I am always looking for examples of well produced cross-platform stories that I can show to my students, especially if I can provide some insight into how the packages were produced. I hit the journalism professor lottery last fall with Historic Minnesota insane asylum spared from wrecking ball, a story produced for broadcast television and the Web in textbook style by Boyd Huppert and Jonathan Malat of Minnesota’s KARE-TV (warning: video auto plays). What makes this story especially valuable in the classroom is that St. Paul Pioneer Press journalists Ben Garvin and Amy Carlson Gustafson were shadowing the KARE team during the making of this story to do a profile on Huppert. They produced a great behind-the-scenes package with video, text and images.

Good multimedia storytelling is used to showcase good multimedia storytelling. A win-win for the classroom.
Huppert is a gifted reporter who is well known in the National Press Photographers Association television community for being a real team player. He’s the kind of reporter that photographers fight to work with because he is visually literate, listens to suggestions, resists formulaic story structure and volunteers to carry the tripod.
What makes him really stand out, though, is that viewers get real characters, not stand-ups, in Huppert’s pieces. “I tend to stay out of the way in my stories because they’re not about me, they’re about the people in the stories,” he told the Pioneer Press.
How good are these stories? Huppert has won 70 (that’s not a typo) regional Emmys. He recently collected his ninth and tenth national Edward R. Murrow awards from RTDNA. Malat is similarly talented behind the camera, he’s been named the NPPA Ernie Crisp television photographer of the year twice.

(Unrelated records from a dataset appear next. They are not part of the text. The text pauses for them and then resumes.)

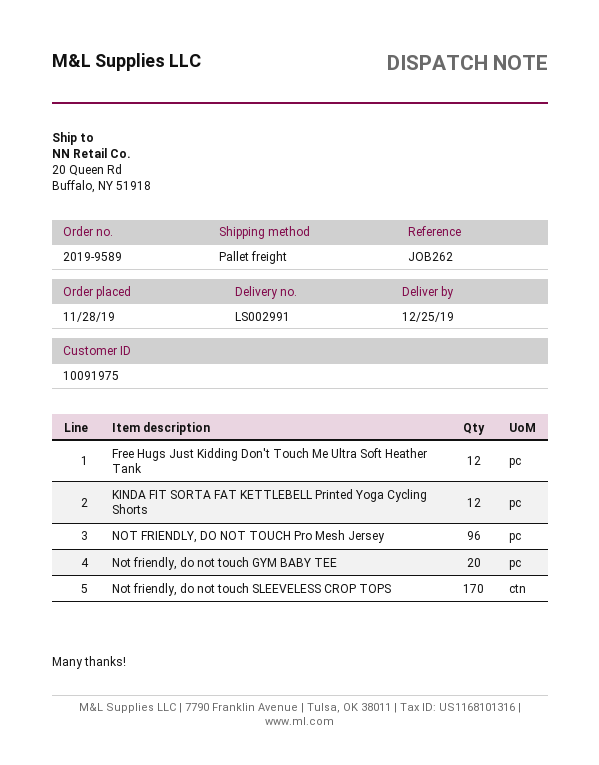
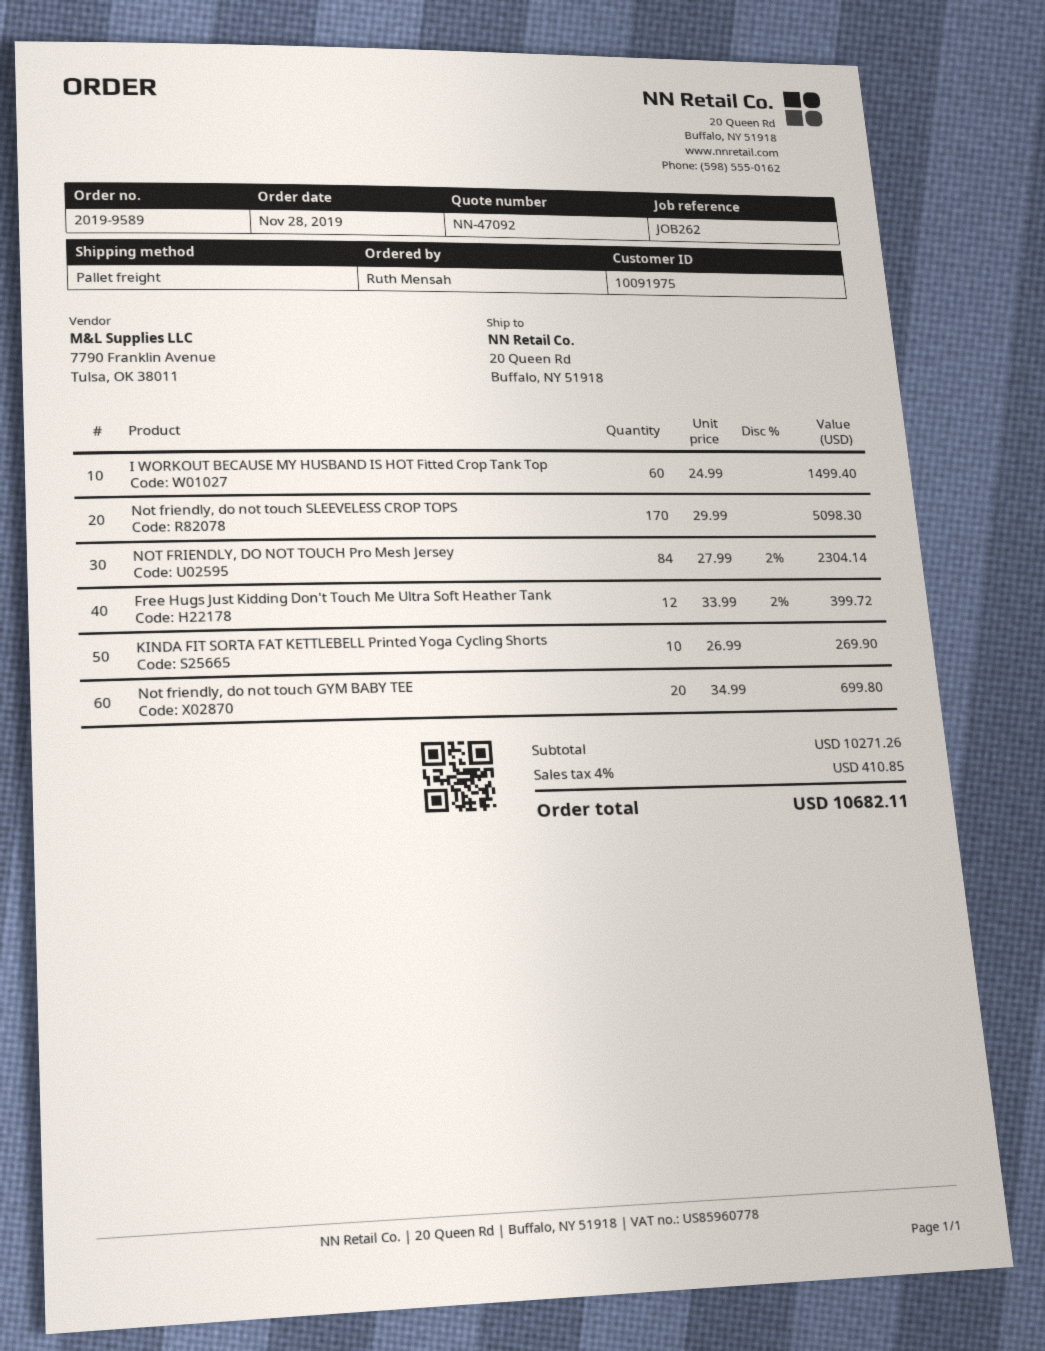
KINDA FIT SORTA FAT KETTLEBELL Printed Yoga Cycling Shorts: 12 -> 10
NOT FRIENDLY, DO NOT TOUCH Pro Mesh Jersey: 96 -> 84
I WORKOUT BECAUSE MY HUSBAND IS HOT Fitted Crop Tank Top: none -> 60

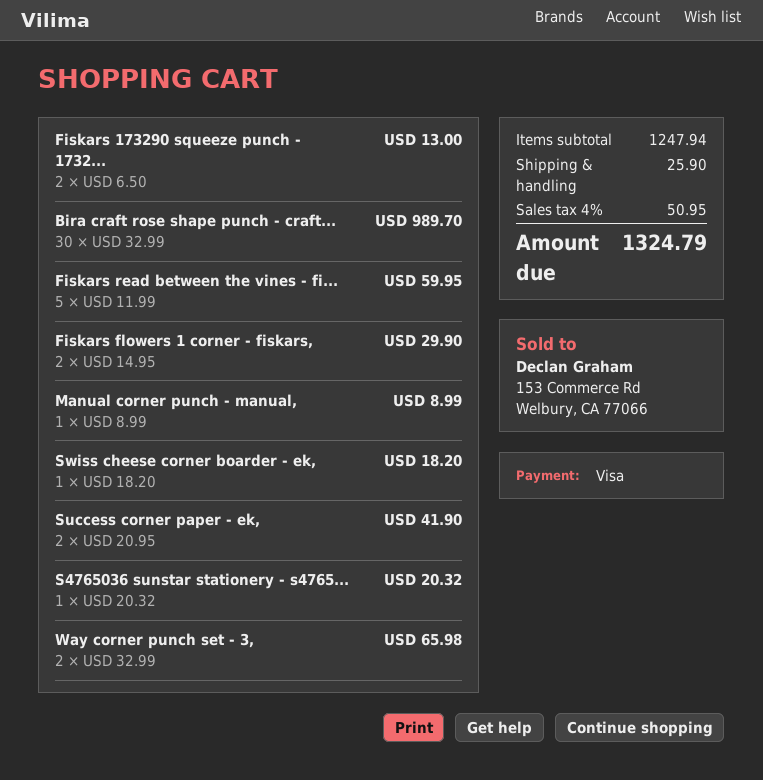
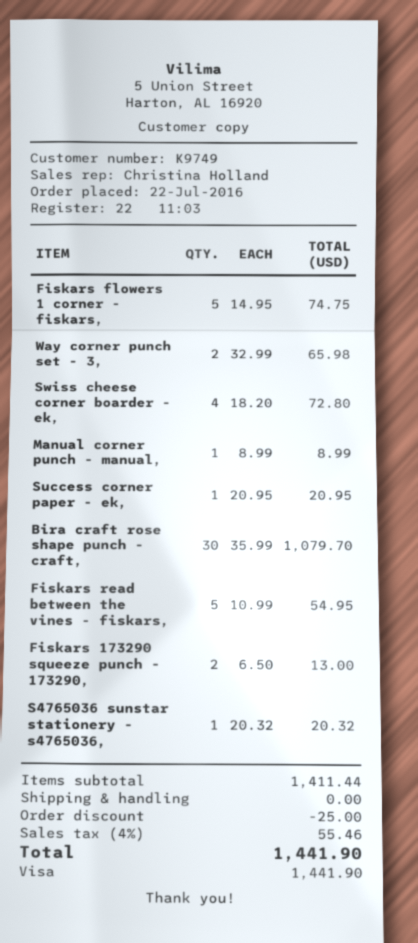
Bira craft rose shape punch - craft...: 30 x 32.99 = 989.70 -> 30 x 35.99 = 1079.70
Fiskars read between the vines - fi...: 5 x 11.99 = 59.95 -> 5 x 10.99 = 54.95
Fiskars flowers 1 corner - fiskars,: 2 x 14.95 = 29.90 -> 5 x 14.95 = 74.75
Swiss cheese corner boarder - ek,: 1 x 18.20 = 18.20 -> 4 x 18.20 = 72.80
Success corner paper - ek,: 2 x 20.95 = 41.90 -> 1 x 20.95 = 20.95
subtotal: 1247.94 -> 1411.44
discount: none -> 25.00
shipping: 25.90 -> 0.00
tax: 4% = 50.95 -> 4% = 55.46
total: 1324.79 -> 1441.90

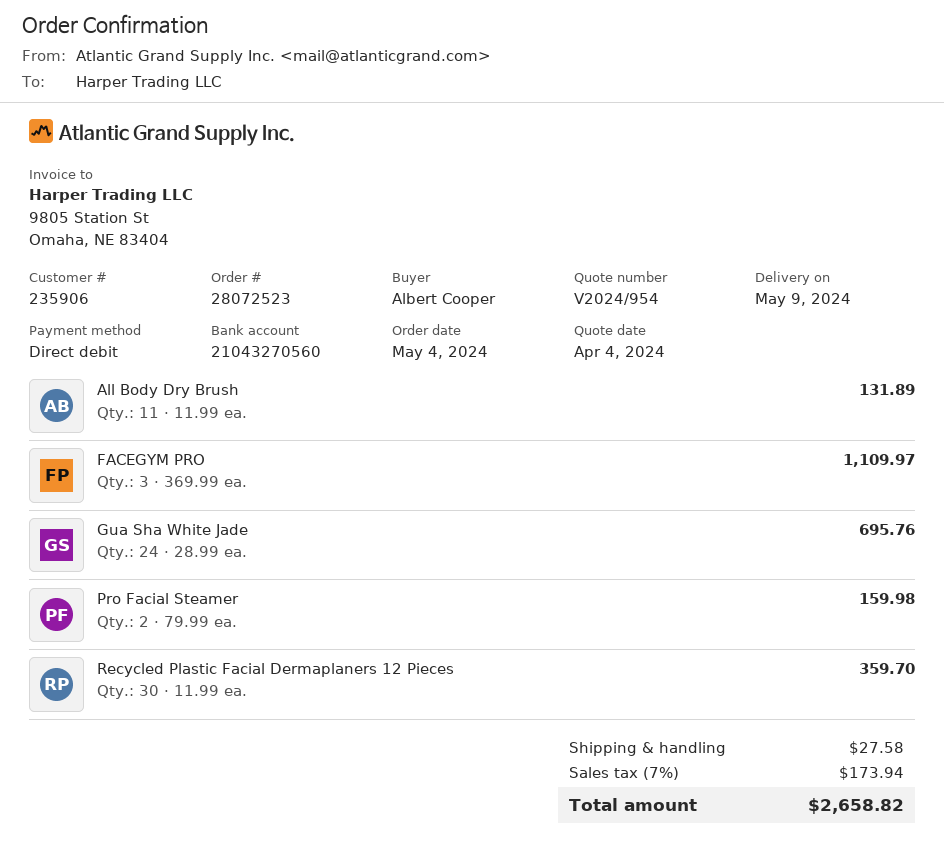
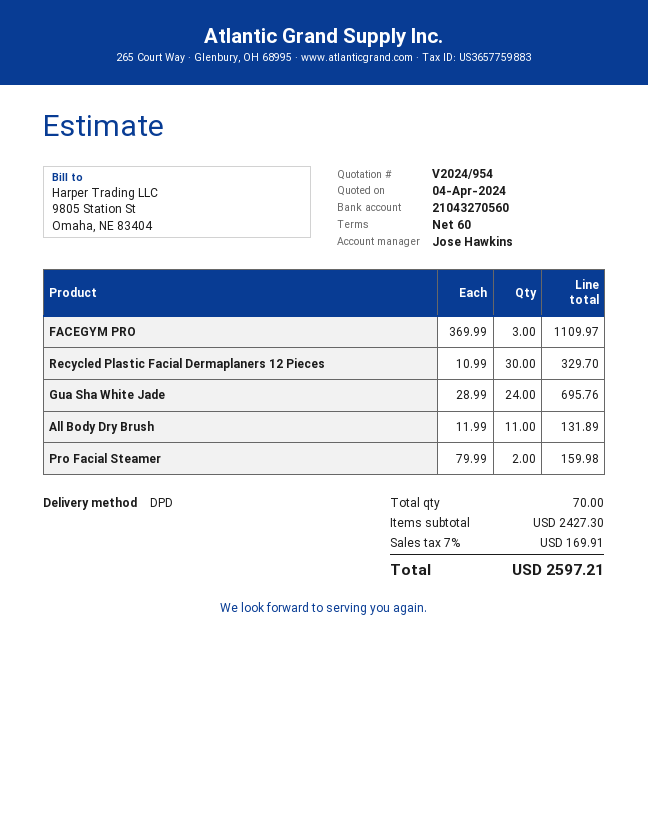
Recycled Plastic Facial Dermaplaners 12 Pieces: 30 x 11.99 = 359.70 -> 30 x 10.99 = 329.70
shipping: 27.58 -> none
tax: 7% = 173.94 -> 7% = 169.91
total: 2658.82 -> 2597.21

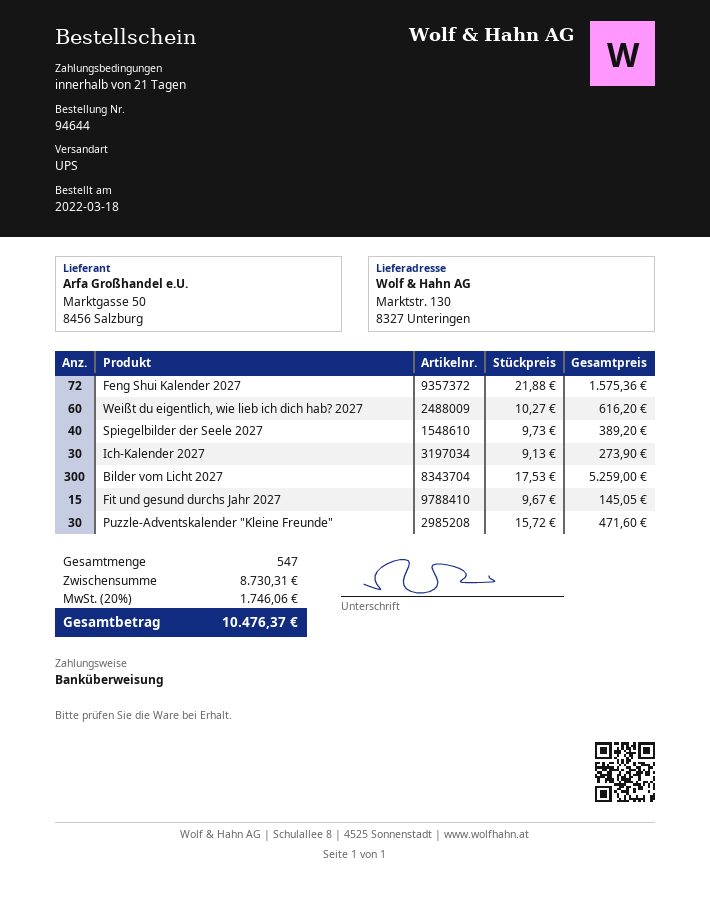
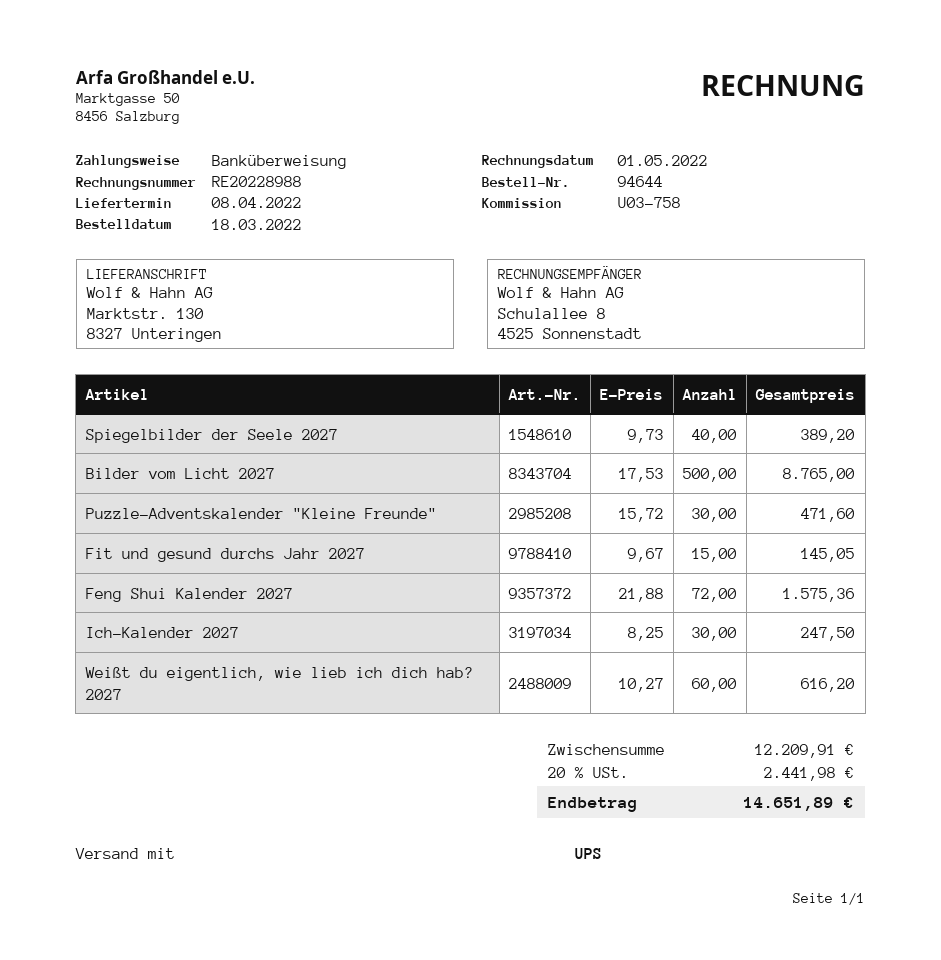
Ich-Kalender 2027: 30 x 9.13 = 273.90 -> 30 x 8.25 = 247.50
Bilder vom Licht 2027: 300 x 17.53 = 5259.00 -> 500 x 17.53 = 8765.00
subtotal: 8730.31 -> 12209.91
tax: 20% = 1746.06 -> 20% = 2441.98
total: 10476.37 -> 14651.89

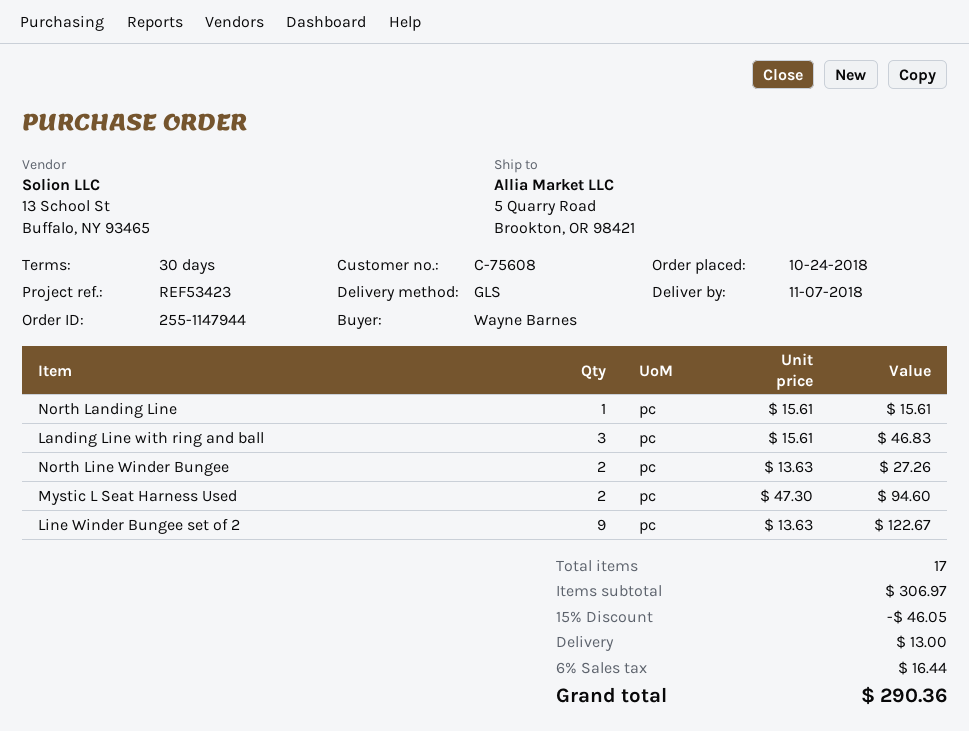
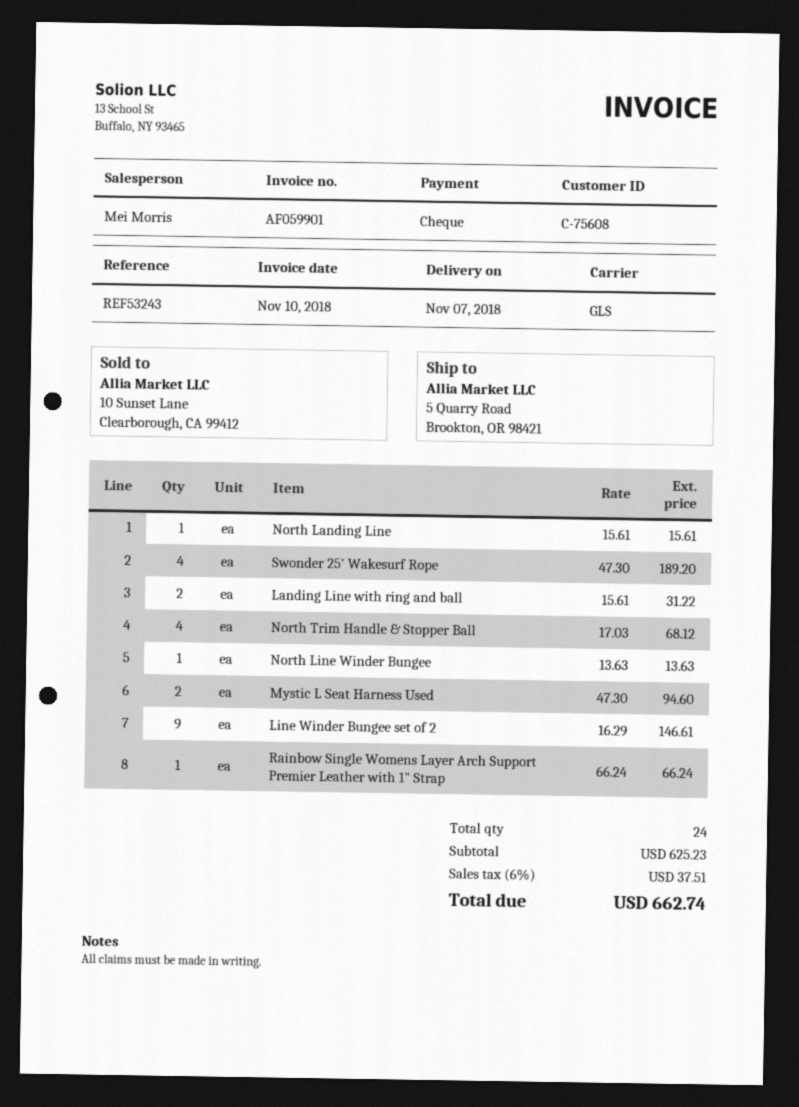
reference: REF53423 -> REF53243
Landing Line with ring and ball: 3 x 15.61 = 46.83 -> 2 x 15.61 = 31.22
North Line Winder Bungee: 2 x 13.63 = 27.26 -> 1 x 13.63 = 13.63
Line Winder Bungee set of 2: 9 x 13.63 = 122.67 -> 9 x 16.29 = 146.61
Swonder 25' Wakesurf Rope: none -> 4 x 47.30 = 189.20
North Trim Handle & Stopper Ball: none -> 4 x 17.03 = 68.12
Rainbow Single Womens Layer Arch Support Premier Leather with 1" Strap: none -> 1 x 66.24 = 66.24
total quantity: 17 -> 24
subtotal: 306.97 -> 625.23
discount: 15% = 46.05 -> none
shipping: 13.00 -> none
tax: 6% = 16.44 -> 6% = 37.51
total: 290.36 -> 662.74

The Pioneer Press team shows that Huppert is the kind of reporter who pitches in on both sides of the camera. He’s not a prima donna. Huppert works hard, accepts input and he doesn’t complain. He and Malat clearly have a great relationship — the kind that’s based on mutual respect and honed over many years.
Huppert spends long hours in the edit bay, crafting every detail in the story that profiles a citizens group that saved a sprawling historic insane asylum from the wrecking ball. The video report is exceptional. That attention to detail carries over into the web presentation of the story. The word story provides context and adds detail, including hyperlinks to the Friends of the Kirkbride, the citizens group opposed to the demolition of the mental hospital, to the Georgia-based company that has vowed to renovate the building, and to a book on the Kirkbride published by the Minnesota historical society.
The Pioneer-Press story on Huppert and Malat is a sophisticated cross-platform package, too. Visual journalist Ben Garvin became an Internet sensation a month ago when he used an iPhone app to produce “Magic Beard,” a comical stop-motion video showing him shaving off his bushy beard that went viral (4 million views and counting). Working on a more serious subject, Garvin does a good job of making insightful still photos while shooting a well-paced video that captures the spirit and process of Huppert and Malat on the job.
The text by Amy Carlson Gustafson adds detail and hyperlinks. She writes a sidebar on “Neighborhood of Love,” which she describes as the “sweet, funny and surprisingly poignant piece” produced by Huppert and Malat (warning: this video auto plays, too). It’s the story that won the tenth Murrow award.
Both packages are the kind of journalism that readily engages audiences. In the classroom, the KARE and Pioneer Press stories provide excellent examples of what cross platform journalism should look like.